Comencé a subir, forzando todo el peso de la escalada en mis piernas y no en mis brazos.

A mis oídos continuaban llegando los quejidos lastimeros del hombre. Uno de los guerreros entró en sala y se quedó congelado cuando se percató del trabajador herido, se agachó para ayudarlo, y su mirada nerviosa no paraba de ir desde él hasta mi cuerpo, elevado ya cinco metros del suelo.

Escalé otro metro más, poniendo mis pies allí donde había un tubo o tabla lo suficientemente firme como para aguantar mi peso. Me aferré a cuerdas, rocas y resquicios. Ascendí más, y cuanto más subía más gente llegaba a sala. Había gritos histéricos, varias personas intentado seguirme para darme caza, alguna de ellas se resbalaban y caían al suelo, y me sorprendía que mis propias manos sudorosas todavía no hubieran fallado a pesar de mi torpeza, pero quizás la adrenalina me estaba dando una energía y agilidad desenfrenada.

Los cinco metros se convirtieron en diez, y seguí subiendo hasta la oscuridad interminable. A medida que me alejaba del suelo, la luz de velas y bombillas se difuminaba hasta casi la negrura absoluta, lo que me dificultaba el ascenso.

Subí tanto que dejé de mirar abajo porque sabía que haría las cosas más complicadas. En cualquier momento los dedos sudorosos se me deslizarían por el metal, o las cuerdas me abrasarían demasiado las palmas como para poder soportarlo, o las fuerzas huirían de mis brazos, o la tabla podrida bajo mis pies se partiría por la mitad. Me precipitaría entre los barrotes y me rompería el cráneo, mi cuerpo se transformaría en una masa de huesos rotos y heridas sangrantes.

Algo me alcanzó el pie de repente, se aferró a mi tobillo y tiró con fuerza hacia abajo, haciendo que una de mis manos soltara el agarre. De las profundidades de mi garganta salió un grito de terror cuando mi cuerpo quedó colgando como un péndulo a diez metros del suelo.

Una mujer joven, oculta bajo capas de ropa y un manto de sombras, forcejeaba con una mano libre para hacerme caer mientras que se mantenía sujeta a las rocas con la otra.

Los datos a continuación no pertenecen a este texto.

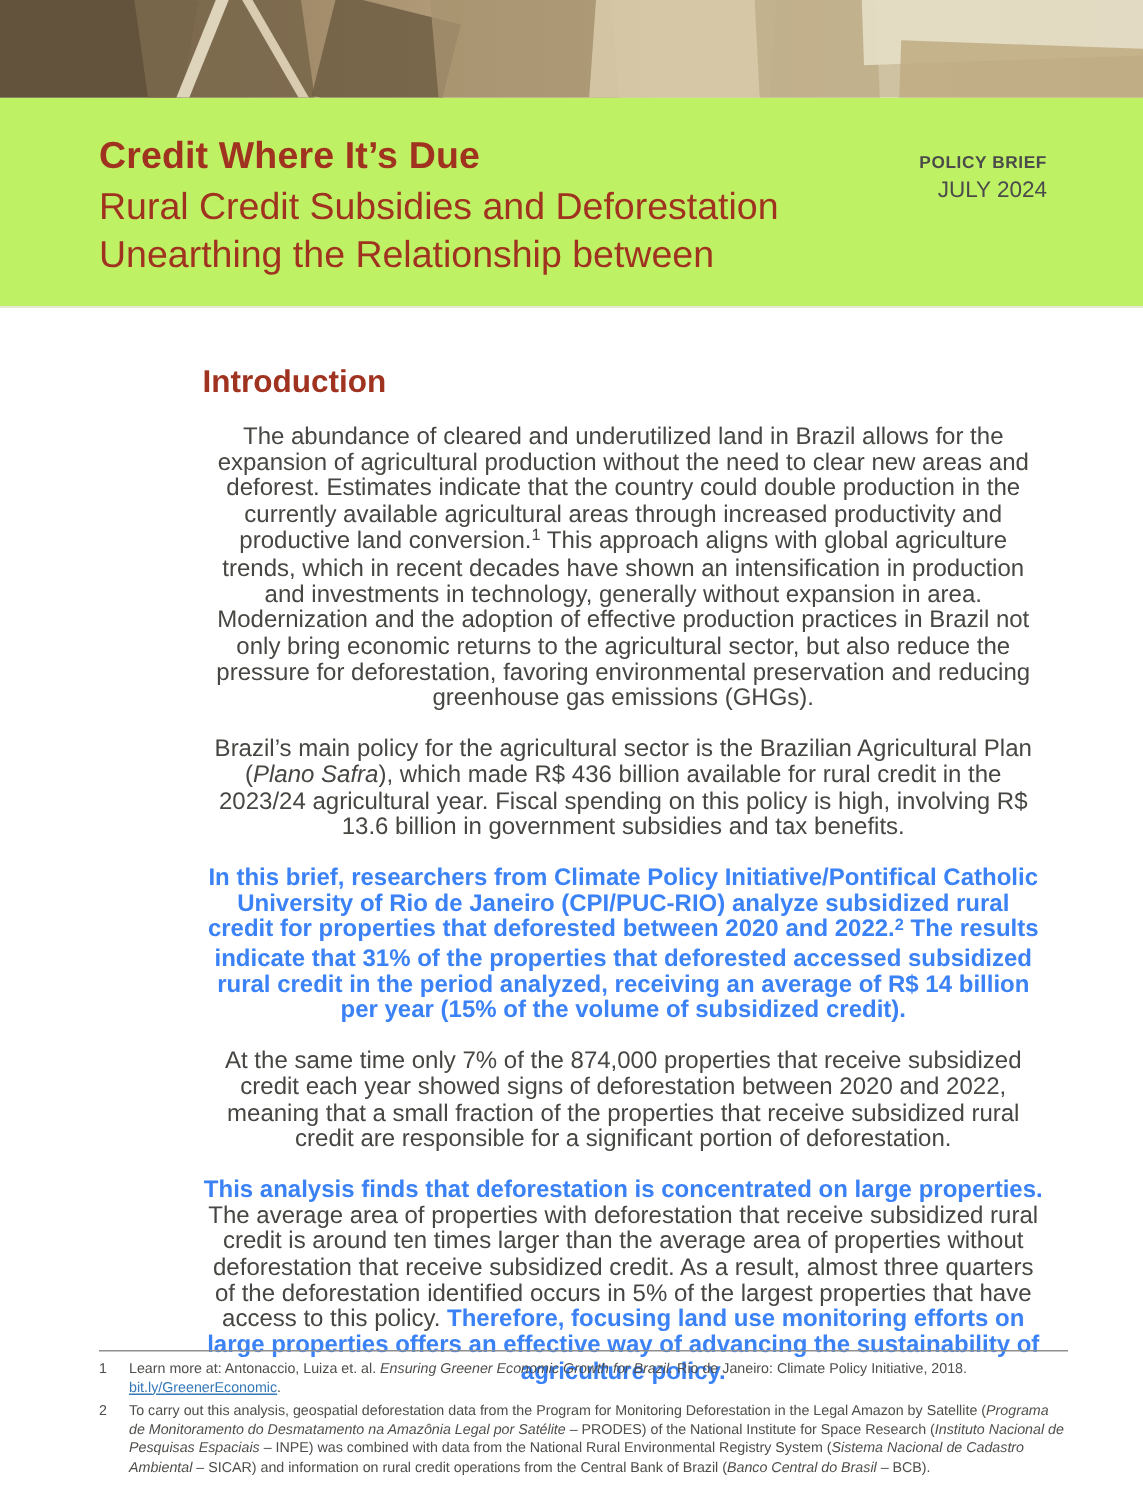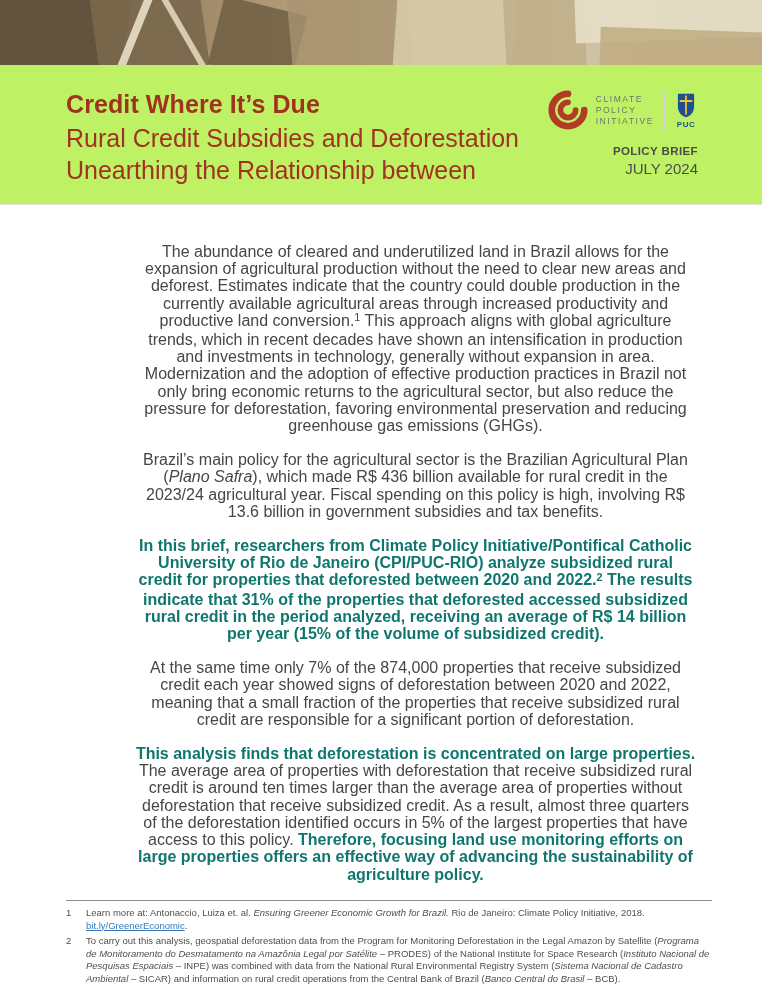--- a/index.html
+++ b/index.html
@@ -47,21 +47,21 @@
 
   
   .content { padding:38px 66px 0 135px; }
   .section-heading {
     margin:0 0 16px 0; font-size:21px; font-weight:700; color:#A0331F;
   }
   .body-p {
     margin:0 0 17px 0; font-size:16px; line-height:17.2px; color:#474642;
     text-align:center;
   }
-  .b { font-weight:700; color:#0f766e; }
+  .b { font-weight:700; color:#3b82f6; }
   .i { font-style:italic;margin-top:37px; }
   .sup { font-size:0.68em; position:relative; top:-0.45em; }
 
   
   .footnotes { position:absolute; left:66px; right:50px; top:900px; }
   .fn-rule { border-top:1px solid #8f8f8f; margin-bottom:6px; }
   .fn { display:flex; font-size:9.5px; line-height:12.6px; color:#4f4e4a; margin-bottom:3px; }
   .fn-num { flex:0 0 20px; }
   .fn-text { flex:1; }
   .fn-link { color:#3579B8; text-decoration:underline; cursor:pointer; }
@@ -88,52 +88,30 @@
     <div class="header">
       <div class="header-left">
         <h1 class="title">Credit Where It’s Due</h1>
         <div class="subtitle">
           <div>Rural Credit Subsidies and Deforestation</div>
           <div>Unearthing the Relationship between</div>
         </div>
       </div>
 
       <div class="header-right">
-        <div class="logos">
-          <span class="cpi-mark">
-            <svg viewBox="0 0 44 44" aria-hidden="true">
-              <path d="M22 5 a17 17 0 1 0 17 17" fill="none" stroke="#b23a26" stroke-width="7" stroke-linecap="round"></path>
-              <path d="M22 14 a8 8 0 1 0 8 8" fill="none" stroke="#b23a26" stroke-width="6" stroke-linecap="round"></path>
-            </svg>
-          </span>
-          <div class="cpi-text">
-            <div>CLIMATE</div>
-            <div>POLICY</div>
-            <div>INITIATIVE</div>
-          </div>
-          <div class="logo-divider"></div>
-          <div class="puc">
-            <span>
-              <svg viewBox="0 0 24 30" aria-hidden="true">
-                <path d="M3 2 h18 v14 c0 7 -5 11 -9 12 c-4 -1 -9 -5 -9 -12 z" fill="#1d4f91"></path>
-                <path d="M12 4 v21 M5 10 h14" stroke="#f2c230" stroke-width="2" fill="none"></path>
-              </svg>
-            </span>
-            <div class="puc-label">PUC</div>
-          </div>
-        </div>
         <div class="brief-meta">
           <div class="brief-type">POLICY BRIEF</div>
           <div class="brief-date">JULY 2024</div>
         </div>
       </div>
     </div>
   </div>
 
   <main class="content">
+    <h2 class="section-heading">Introduction</h2>
     <p class="body-p"><span>The abundance of cleared and underutilized land in Brazil allows for the expansion of agricultural production without the need to clear new areas and deforest. Estimates indicate that the country could double production in the currently available agricultural areas through increased productivity and productive land conversion.</span><span class="sup">1</span><span> This approach aligns with global agriculture trends, which in recent decades have shown an intensification in production and investments in technology, generally without expansion in area. Modernization and the adoption of effective production practices in Brazil not only bring economic returns to the agricultural sector, but also reduce the pressure for deforestation, favoring environmental preservation and reducing greenhouse gas emissions (GHGs).</span></p>
     <p class="body-p"><span>Brazil’s main policy for the agricultural sector is the Brazilian Agricultural Plan (</span><span class="i">Plano Safra</span><span>), which made R$ 436 billion available for rural credit in the 2023/24 agricultural year. Fiscal spending on this policy is high, involving R$ 13.6 billion in government subsidies and tax benefits.</span></p>
     <p class="body-p"><span class="b">In this brief, researchers from Climate Policy Initiative/Pontifical Catholic University of Rio de Janeiro (CPI/PUC-RIO) analyze subsidized rural credit for properties that deforested between 2020 and 2022.</span><span class="b sup">2</span><span class="b"> The results indicate that 31% of the properties that deforested accessed subsidized rural credit in the period analyzed, receiving an average of R$ 14 billion per year (15% of the volume of subsidized credit).</span></p>
     <p class="body-p"><span>At the same time only 7% of the 874,000 properties that receive subsidized credit each year showed signs of deforestation between 2020 and 2022, meaning that a small fraction of the properties that receive subsidized rural credit are responsible for a significant portion of deforestation.</span></p>
     <p class="body-p"><span class="b">This analysis finds that deforestation is concentrated on large properties.</span><span> The average area of properties with deforestation that receive subsidized rural credit is around ten times larger than the average area of properties without deforestation that receive subsidized credit. As a result, almost three quarters of the deforestation identified occurs in 5% of the largest properties that have access to this policy. </span><span class="b">Therefore, focusing land use monitoring efforts on large properties offers an effective way of advancing the sustainability of agriculture policy.</span></p>
   </main>
 
   <footer class="footnotes">
     <div class="fn-rule"></div>
     <div class="fn">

Apreté los dientes, y soporté la siguiente oleada de sacudidas centrada en que mis otros cinco dedos abandonados pudieran volver a tener un agarre seguro.

Mi oponente ascendió, su rostro a la altura de mis rodillas y sus uñas clavándose en mi costado a través de la tela mi jersey.

– Tú tienes que morir, todo esto se acabará entonces. – Gruñó la chica, y cuando la miré a los ojos azules, sus pupilas eran ovaladas y verticales, como los de una víbora. Le asesté un rodillazo en la boca y el sonido de sus dientes al chocar fue repugnante y grotesco. Se tambaleó, pero permaneció en su posición sin dejar de tirar de mi ropa.

– ¡Maldita niñata! – Chilló.

La sangre de su labio partido discurrió libremente por la barbilla y goteó en sus prendas.

Ella escaló unos centímetros más, yo intenté recuperar altitud, pero en el momento en el me disponía a colocar los pies en un nuevo lugar, su codo me devolvió el impacto en el rostro, justo en la nariz. Mi cabeza se desvió de manera grotesca, pero milagrosamente conseguí mantener el resto de mi cuerpo en el lugar correcto. El dolor penetró hasta el tuétano y me recorrió los huesos de la calavera, llegando incluso hasta la columna. Luego, cuando la explosión en mi cráneo remitió, noté el calor manar de mis fosas nasales y calentarme el rostro.

Ella sonrió con malicia.

Su mirada de reptil y su risa ensangrentada y macabra, más que asustarme, me provocó un asco visceral.

– Ya casi te tengo. – Su tono de voz fue juguetón, como si estuviera disfrutando la escena. Aquella mujer estaba loca, lo que no me sorprendió descubrir ya que tenía que estar muy obsesionada conmigo para perseguirme en una escalada vertical de diez metros de altura sin cuerda de seguridad ni refuerzos. – Sólo un golpe más y dejarás de ser un problema. – Estiró el brazo, pero yo me contorsioné peligrosamente y logré esquivarla. – Ven aquí, niña. – Se relamió la sangre de la boca. – ¿Últimas palabras?